勇猛的男人一辈子只有这么一次……一次攻陷城池的酣战,积攒了二十年的能量在一瞬间绽放,感觉中身下的**好像一团火球,似乎要把他融化,可是就在犁铧插入那片茅草地的瞬间,李妍突然崩溃了,她想起了骑二师的禽兽们那撕心裂肺的凌辱……一种恐惧本能使得姑娘产生巨大的反弹力,她一下子把年贵明从身上推开,然后裹着被子躲在炕角,眼神里流露出可伶的祈求:贵明,求求你……不要那样,我……害怕。
男人的潜能一旦爆发,犹如射出去的箭镞,根本没有回头的可能,年贵明锐变成一头凶猛的狮子,又一次把李妍裹入怀中……李妍精神的堤坝在一瞬间塌垮,感觉中浑身的血液被点燃,那种撕裂和剧痛似乎要把她焚毁,李妍的祈求变成了低声抽泣,可是那年贵明没有停下来的意图,发动机的活塞不停地运动,那种扩张和收缩越来越迅猛,猛然间岩浆突喷,李妍在冶炼中磐涅,有种化烟化灰的酣然。
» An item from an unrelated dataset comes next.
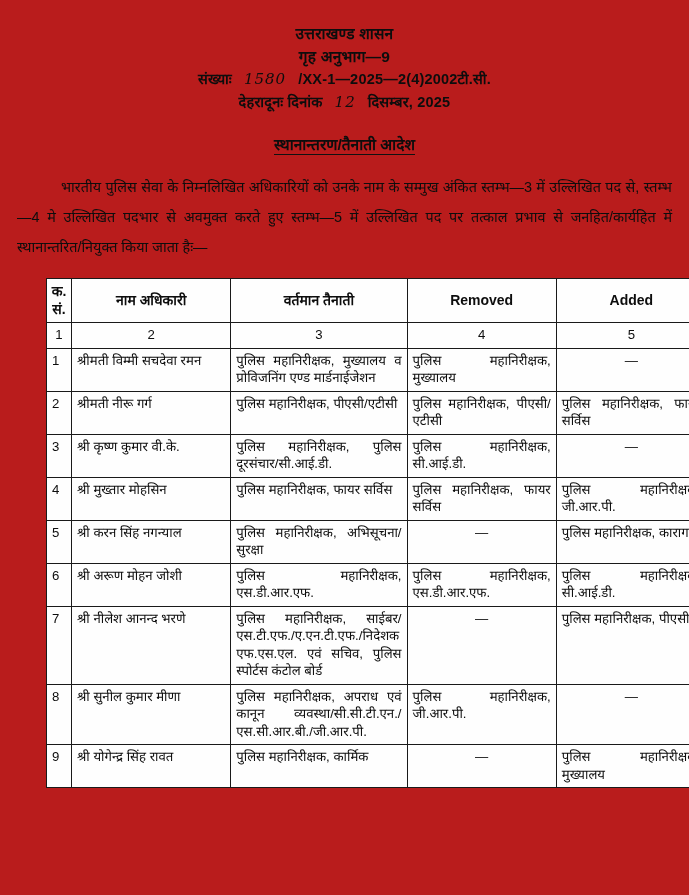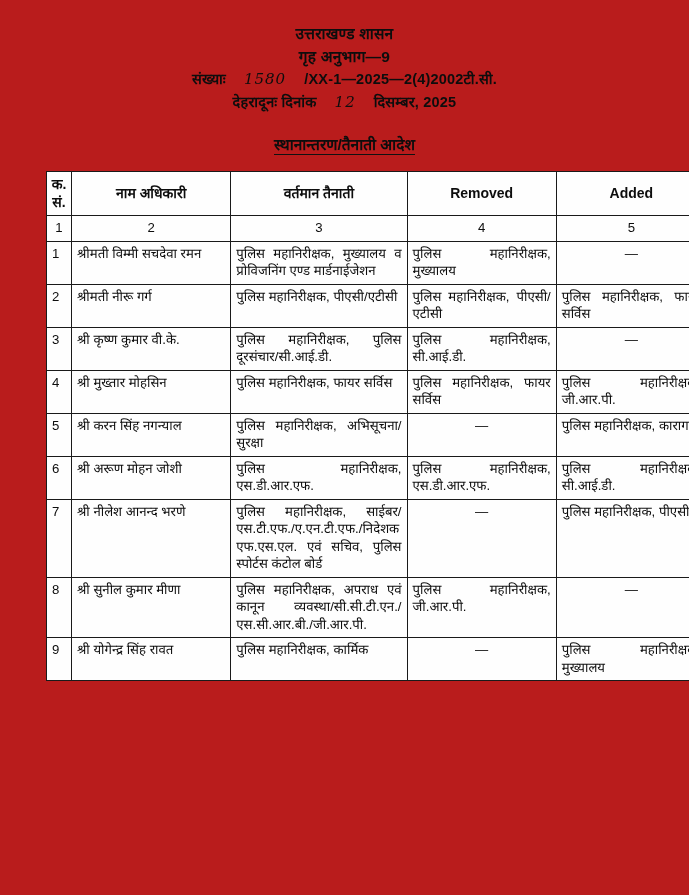"1580" .handwritten { padding: 0 18px -> 0 12px }
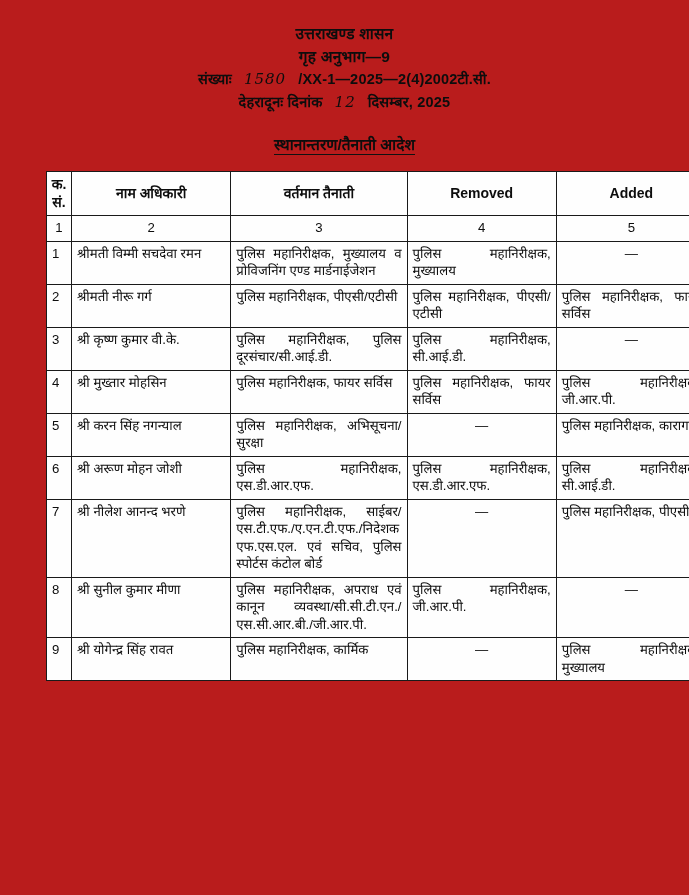"भारतीय पुलिस सेवा के निम्नलिखित" div.body-para { html: none -> <div>भारतीय पुलिस सेवा के निम्नलिखित अधिकारियों को उनके नाम के सम्मुख अंकित स्तम्भ—3 में उल्लिखित पद से, स्तम्भ—4 मे उल्लिखित पदभार से अवमुक्त करते हुए स्तम्भ—5 में उल्लिखित पद पर तत्काल प्रभाव से जनहित/कार्यहित में स्थानान्तरित/नियुक्त किया जाता हैः—</div> }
年贵明还是一个处子,根本就不怀疑自己身下女人的忠诚,虽然那条道儿还很陌生,但是不需要神仙指路,那是一间温暖的茅屋,一旦住进去就会忘记了世间的所有。酣战过后的年贵明有点意犹未尽,稍作休整又跃跃欲试,翻身骑上李妍的身子,搭弓射箭,准备第二轮进攻。
李妍费劲把年贵明推下来,嘴搭在年贵明的耳朵边,悄声问道:贵明,你能保证,无论发生什么事情,你都……一辈子……对我好吗?
年贵明疑惑,反问道:都这样了,你还怀疑我的忠诚?
李妍又开始哭了:贵明,我不该对你隐瞒,就在你回凤栖的前十几天,骑二师的一帮子禽兽士兵,糟蹋了外公私塾的几个女生……我就是其中的一个。
仿佛正在行进中的汽车爆胎,年贵明一下子蔫了。原来是这样!怪不得岳父岳母要让他把李妍带走,而且非要让他们临走之前结婚。年贵明坐起来,厉声质问:这件事你为什么不早说?
李妍坐起来,擦干眼泪:贵明,我可是真心为你好,不想对你有所隐瞒,你如果现在后悔了,还来得及。